Lors d’un débat de haut niveau au siège de l’ONU à New York, le Maroc a dénoncé l’utilisation des détroits et des voies maritimes internationales comme moyens de pression géopolitique.
Devant le Conseil de sécurité, l’ambassadeur représentant permanent du Maroc auprès de l’ONU, Omar Hilale, a qualifié la situation actuelle de préoccupante. Il a notamment mis en garde contre les menaces visant le détroit d’Ormuz, un passage stratégique pour l’approvisionnement énergétique mondial.
Selon des experts en relations internationales, la position du Maroc s’inscrit dans la défense du droit international et du droit de la mer. Ils rappellent que la majorité du commerce mondial transite par voie maritime, ce qui rend la sécurité des routes maritimes essentielle pour l’économie internationale.

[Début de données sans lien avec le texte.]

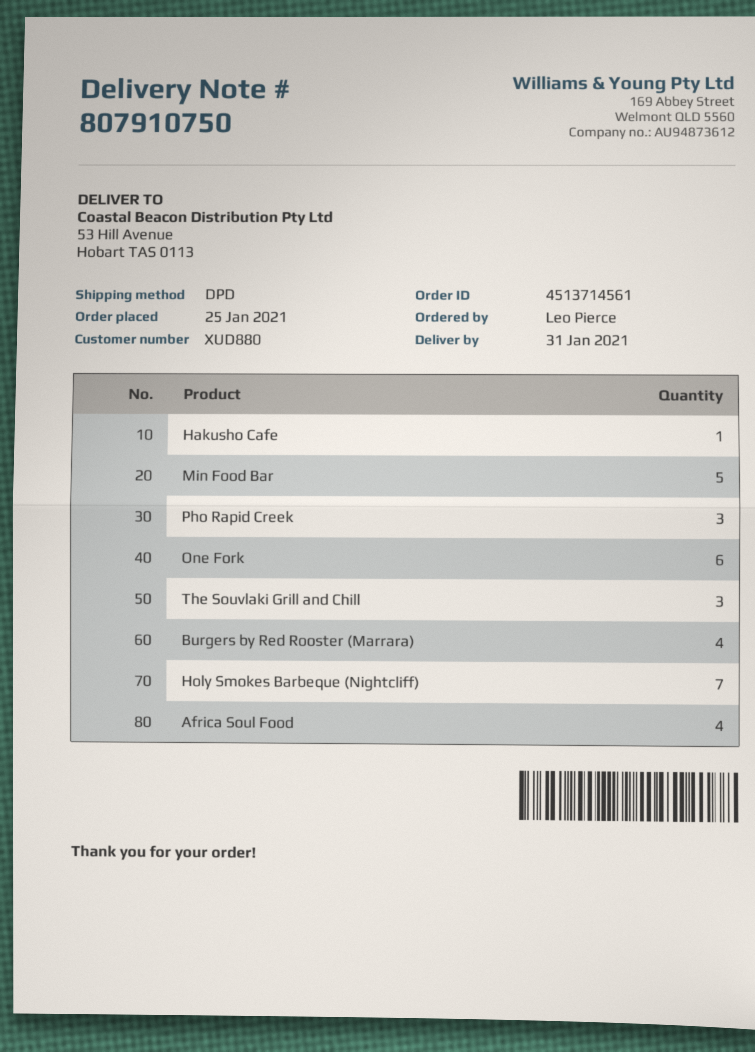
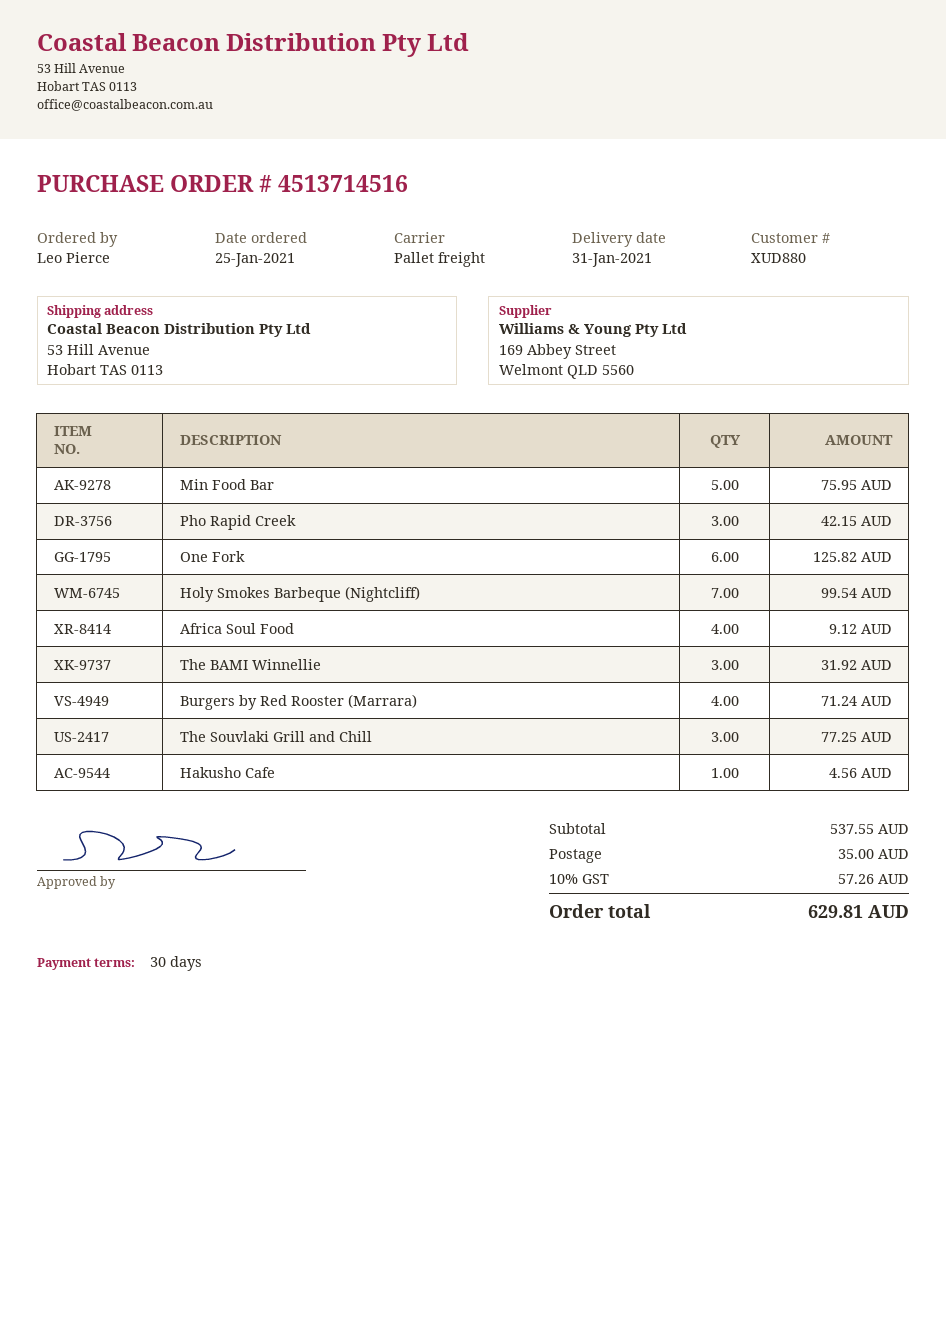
order number: 4513714561 -> 4513714516
shipping method: DPD -> pallet freight
The BAMI Winnellie: none -> 3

Les spécialistes soulignent l’importance de protéger les grands passages stratégiques, comme le détroit d’Ormuz, Bab el-Mandeb, le détroit de Gibraltar, le canal de Panama et le cap de Bonne-Espérance. Ces axes doivent rester ouverts afin de garantir la libre circulation des biens et des personnes.
Pour les analystes, le Maroc réaffirme ainsi son attachement à la légalité internationale et son refus de toute tentative d’utiliser les voies maritimes comme outil de chantage politique.
Face aux tensions actuelles, ils appellent à une réponse internationale coordonnée pour préserver la sécurité maritime, protéger les échanges commerciaux et éviter de nouvelles crises économiques mondiales.